Stored dataset items
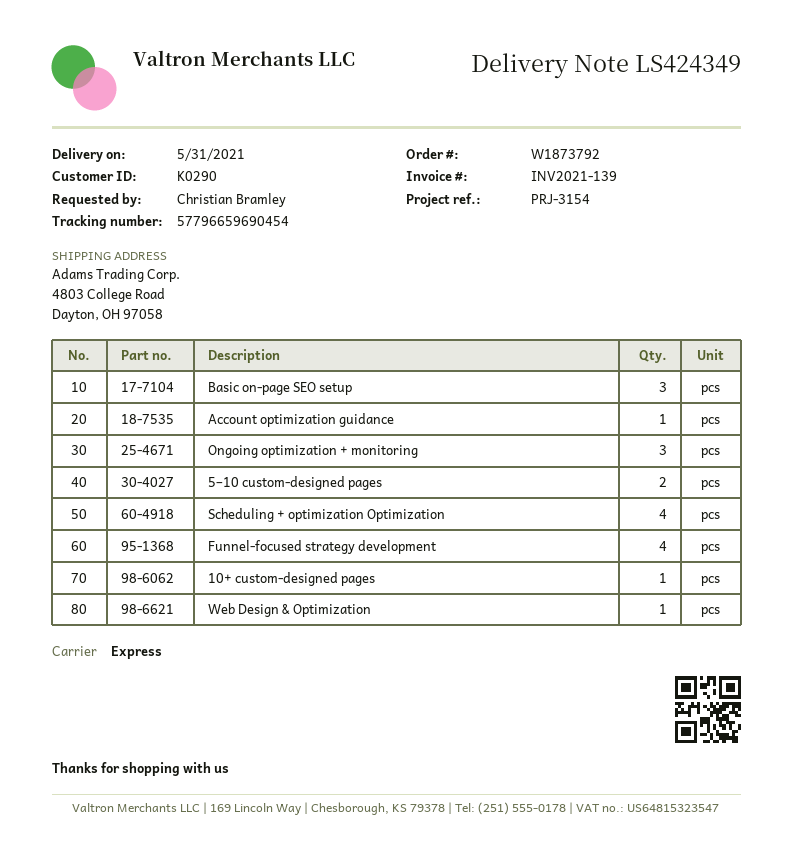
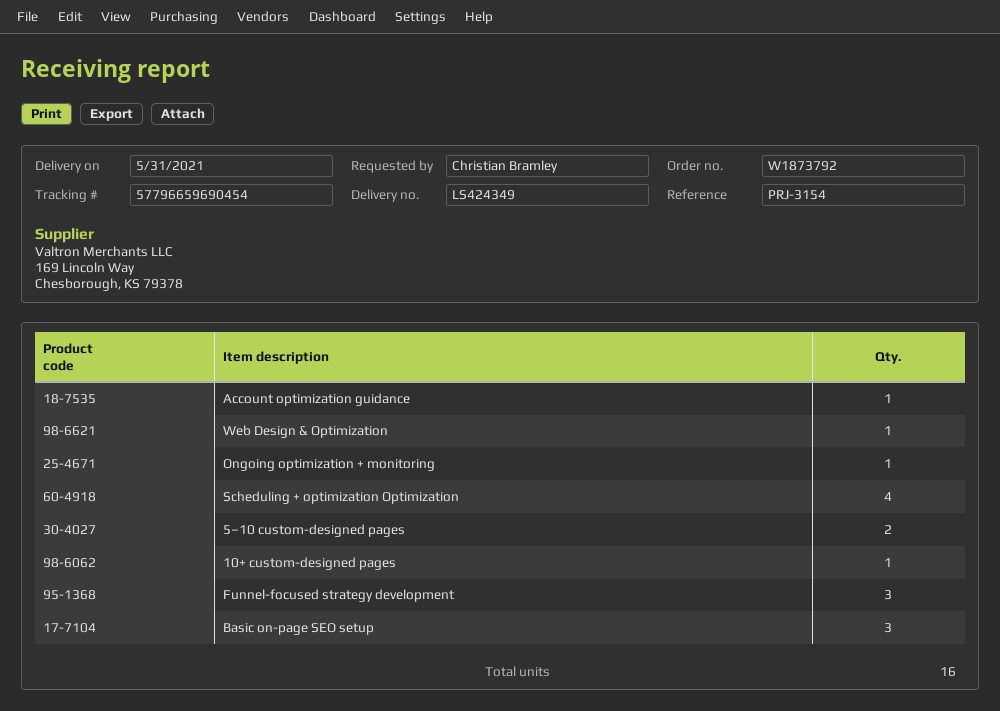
Ongoing optimization + monitoring: 3 -> 1
Funnel-focused strategy development: 4 -> 3

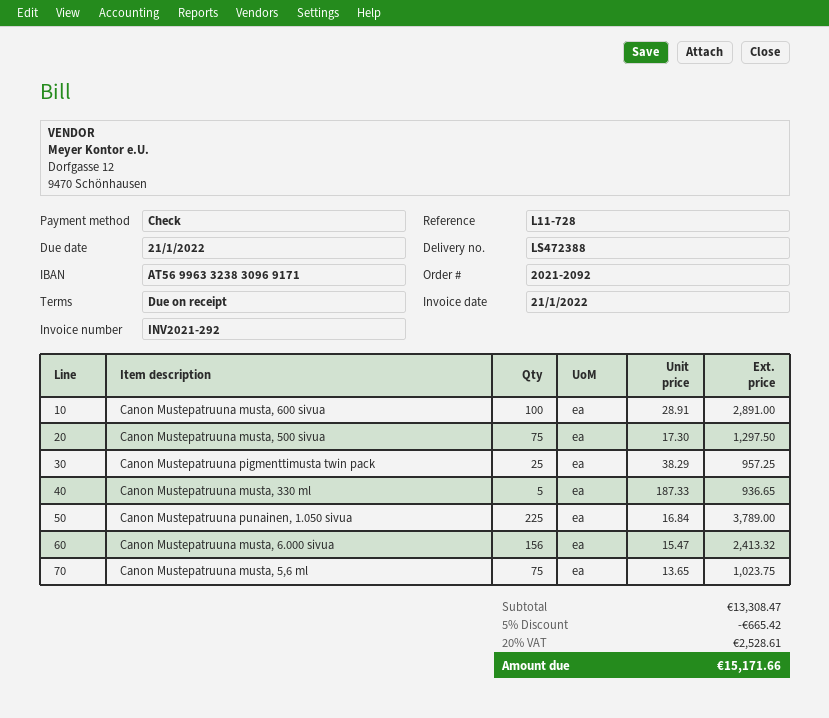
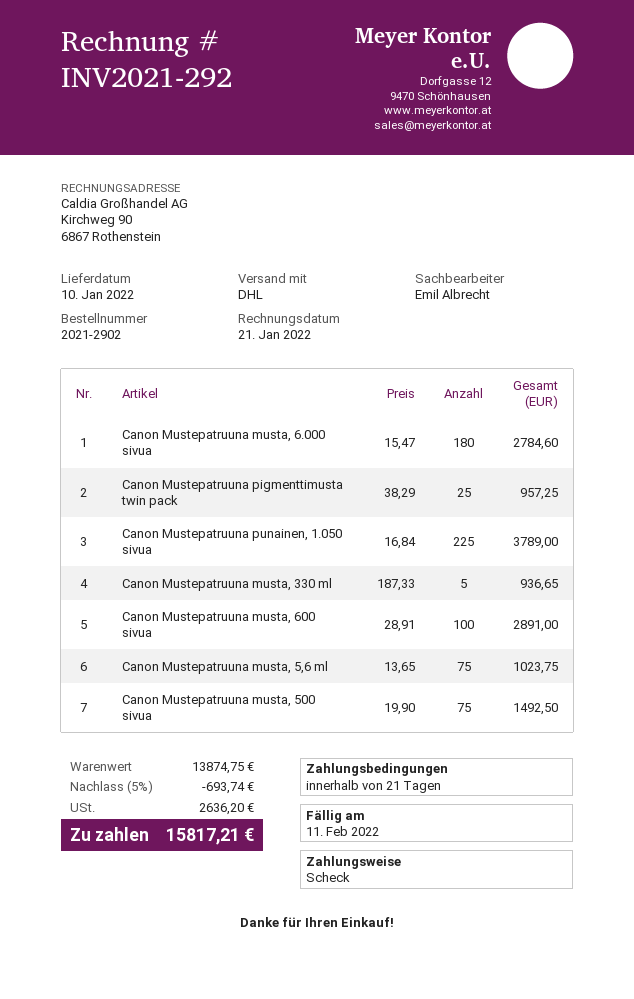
order number: 2021-2092 -> 2021-2902
payment terms: on receipt -> 21 days
due date: 2022-01-21 -> 2022-02-11
Canon Mustepatruuna musta, 500 sivua: 75 x 17.30 = 1297.50 -> 75 x 19.90 = 1492.50
Canon Mustepatruuna musta, 6.000 sivua: 156 x 15.47 = 2413.32 -> 180 x 15.47 = 2784.60
subtotal: 13308.47 -> 13874.75
discount: 5% = 665.42 -> 5% = 693.74
tax: 2528.61 -> 2636.20
total: 15171.66 -> 15817.21

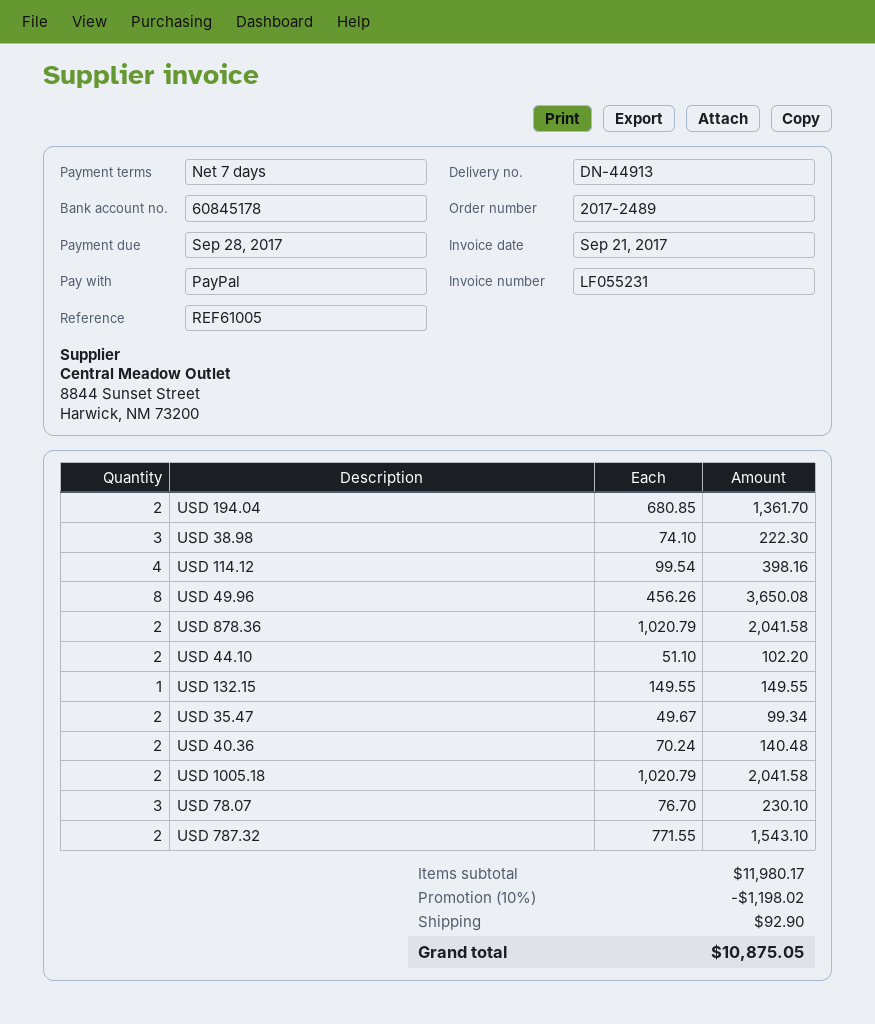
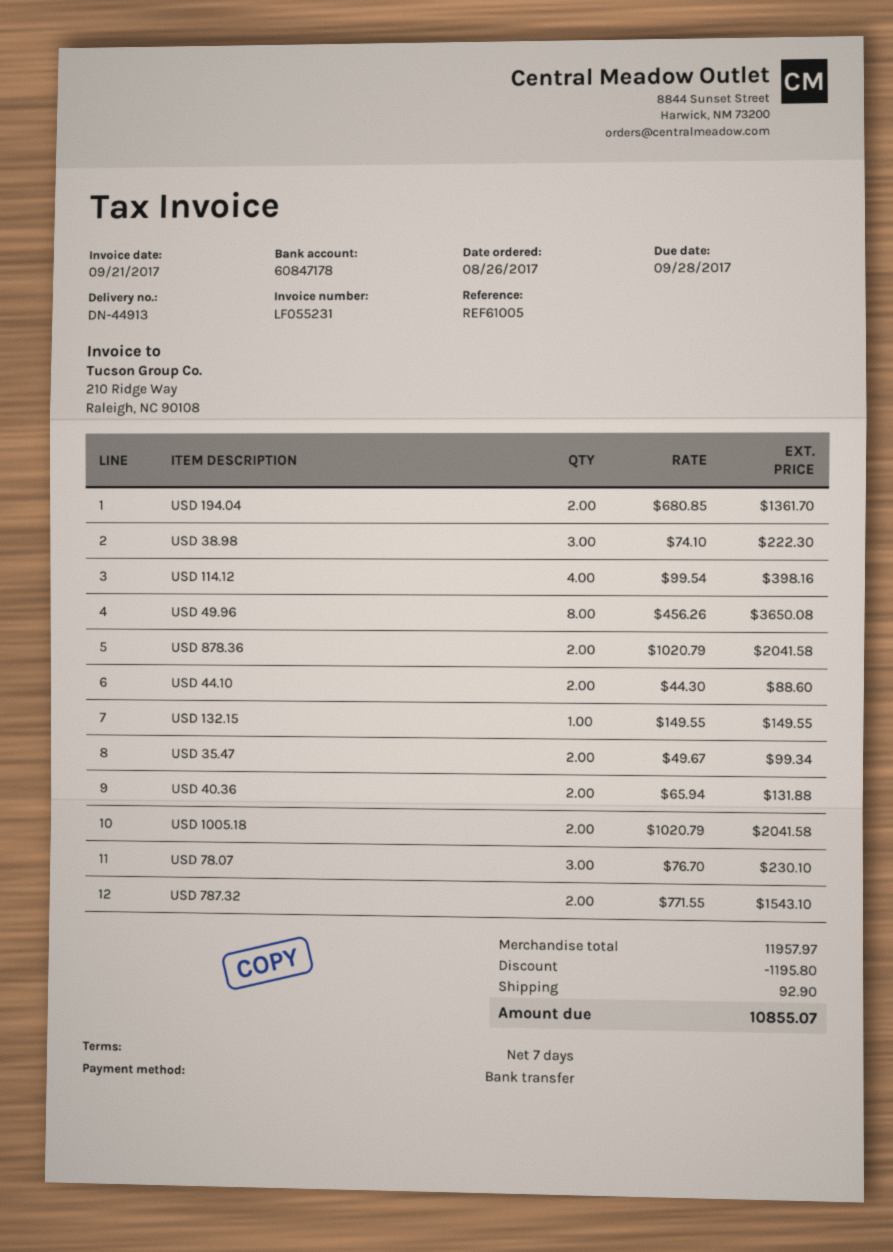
payment method: PayPal -> bank transfer
bank account: 60845178 -> 60847178
USD 44.10: 2 x 51.10 = 102.20 -> 2 x 44.30 = 88.60
USD 40.36: 2 x 70.24 = 140.48 -> 2 x 65.94 = 131.88
subtotal: 11980.17 -> 11957.97
discount: 1198.02 -> 1195.80
total: 10875.05 -> 10855.07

> Try it
Pictures aside, restate the entries word for word.

> Solution to the problem
Ongoing optimization + monitoring: 3 -> 1
Funnel-focused strategy development: 4 -> 3

order number: 2021-2092 -> 2021-2902
payment terms: on receipt -> 21 days
due date: 2022-01-21 -> 2022-02-11
Canon Mustepatruuna musta, 500 sivua: 75 x 17.30 = 1297.50 -> 75 x 19.90 = 1492.50
Canon Mustepatruuna musta, 6.000 sivua: 156 x 15.47 = 2413.32 -> 180 x 15.47 = 2784.60
subtotal: 13308.47 -> 13874.75
discount: 5% = 665.42 -> 5% = 693.74
tax: 2528.61 -> 2636.20
total: 15171.66 -> 15817.21

payment method: PayPal -> bank transfer
bank account: 60845178 -> 60847178
USD 44.10: 2 x 51.10 = 102.20 -> 2 x 44.30 = 88.60
USD 40.36: 2 x 70.24 = 140.48 -> 2 x 65.94 = 131.88
subtotal: 11980.17 -> 11957.97
discount: 1198.02 -> 1195.80
total: 10875.05 -> 10855.07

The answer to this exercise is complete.